Further, it is increasingly recognized that the complexity of pain disease processes requires assessment of the biopsychosocial aspects of pain. Traditionally, obtaining this information required cumbersome and lengthy questionnaires that were typically limited to clinical research protocols. PASTOR leverages the academic power of the National Institutes of Health through the Patient Reported Outcome Measurement Information System (PROMIS – www.nihpromis.org) which represents an investment of $100 million to develop a library of well-validated, patient-reported outcome measures and a system for administering them utilizing computer adaptive tests (CATs).

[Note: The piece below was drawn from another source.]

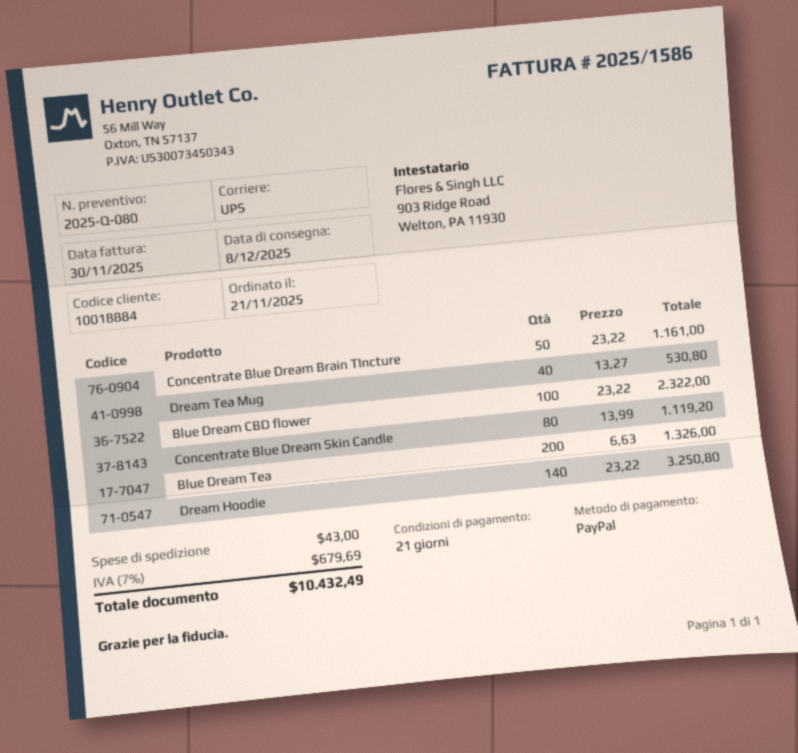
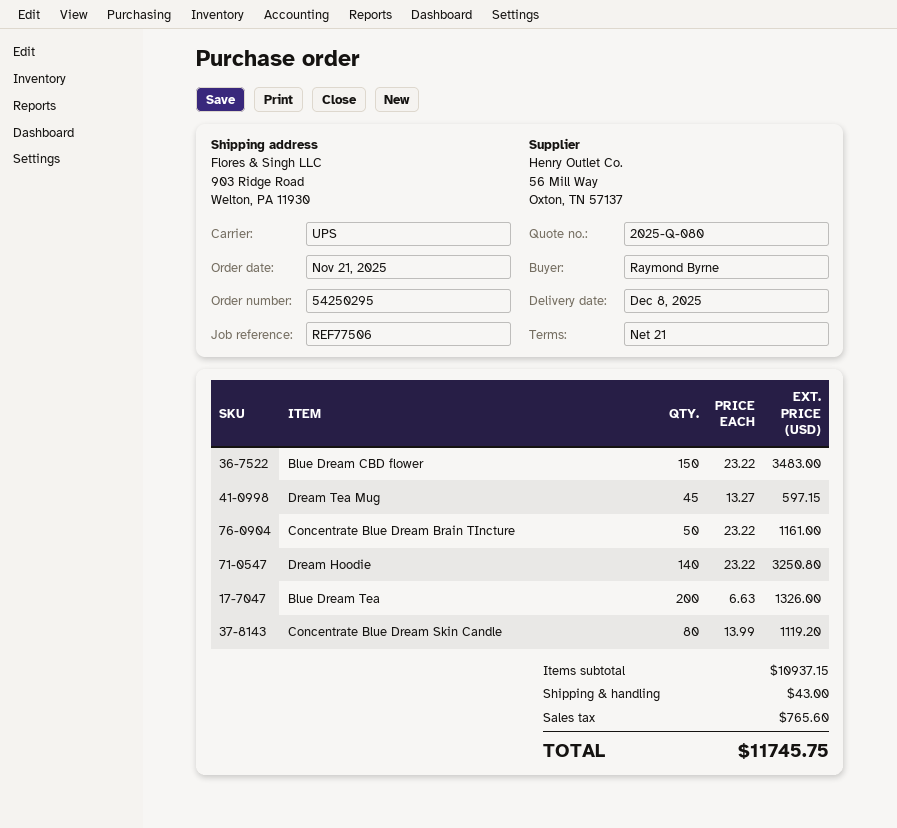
Dream Tea Mug: 40 x 13.27 = 530.80 -> 45 x 13.27 = 597.15
Blue Dream CBD flower: 100 x 23.22 = 2322.00 -> 150 x 23.22 = 3483.00
tax: 679.69 -> 765.60
total: 10432.49 -> 11745.75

Basically, CATs greatly reduce the question burden associated with measuring any one clinical domain, thus allowing collection of far more information with less question burden for the patient. Utilizing modern Internet technology, patients are able to complete the PASTOR questions in the privacy of their own home on their chosen Internet device. The information obtained from patients’ responses is stored in the PASTOR registry and presented in a two-page summary for the clinician. The summary report is designed to facilitate meaningful and directed conversation between providers and patients about pain. It also includes pertinent warnings to clinicians when a patient’s responses suggest issues with alcohol, drug use, depression or suicide. In short, the system allows for a more substantial provider and patient interaction concerning pain within the constraints of a typical clinical visit.
The system is being piloted at WRNMMC and soon at Madigan Army Medical Center in Tacoma, WA. Once interoperability with the DoD electronic medical record is worked out, the system will expand to additional sites. Once multiple centers are online, the system will begin collecting standardized pain-related data on literally thousands of pain patients within the DoD. In time, this number will swell to hundreds of thousands, allowing comparisons and population-based pain research heretofore impossible. It is anticipated that PASTOR will provide the evidence required to drive best pain-care practices and pain-resource allocation into the 21st century.
The power of standardized, population based pain registries utilizing the NIH PROMIS engine is not lost on civilian medicine. For example, a similar program was launched from Stanford University by Sean Mackey, MD, PhD. Wider adoption of this approach will enhance the power of the data generated and allow unique comparisons of systems across the nation. Finally, although the PASTOR project is focused on the national health problem that is pain, the PROMIS tools cover a wide range of health-related domains. It is conceivable that any clinic could design PROMIS-based question sets unique to the medical priorities of the clinic in question but still feed information into large registries for comparison and research. There is no reason why similar PROMIS-based systems such as PASTOR could not be developed for diabetes, behavioral health, cardiovascular disease or any national health issue.
I am convinced that projects like PASTOR will soon be a routine part of American medicine. It is exceedingly difficult in this short editorial to describe the many advantages of the PASTOR project for managing pain in the DoD. Further information about the program can be found at www.dvcipm.org/pastor. I applaud everyone — there are many — within the DoD, NIH and VA partnership who has helped make PROMIS a reality. I, for one, am looking forward to the time when I can speak more clearly to my patients about the data supporting my medical practice and rely less on my opinions. PASTOR is bringing that time into the present.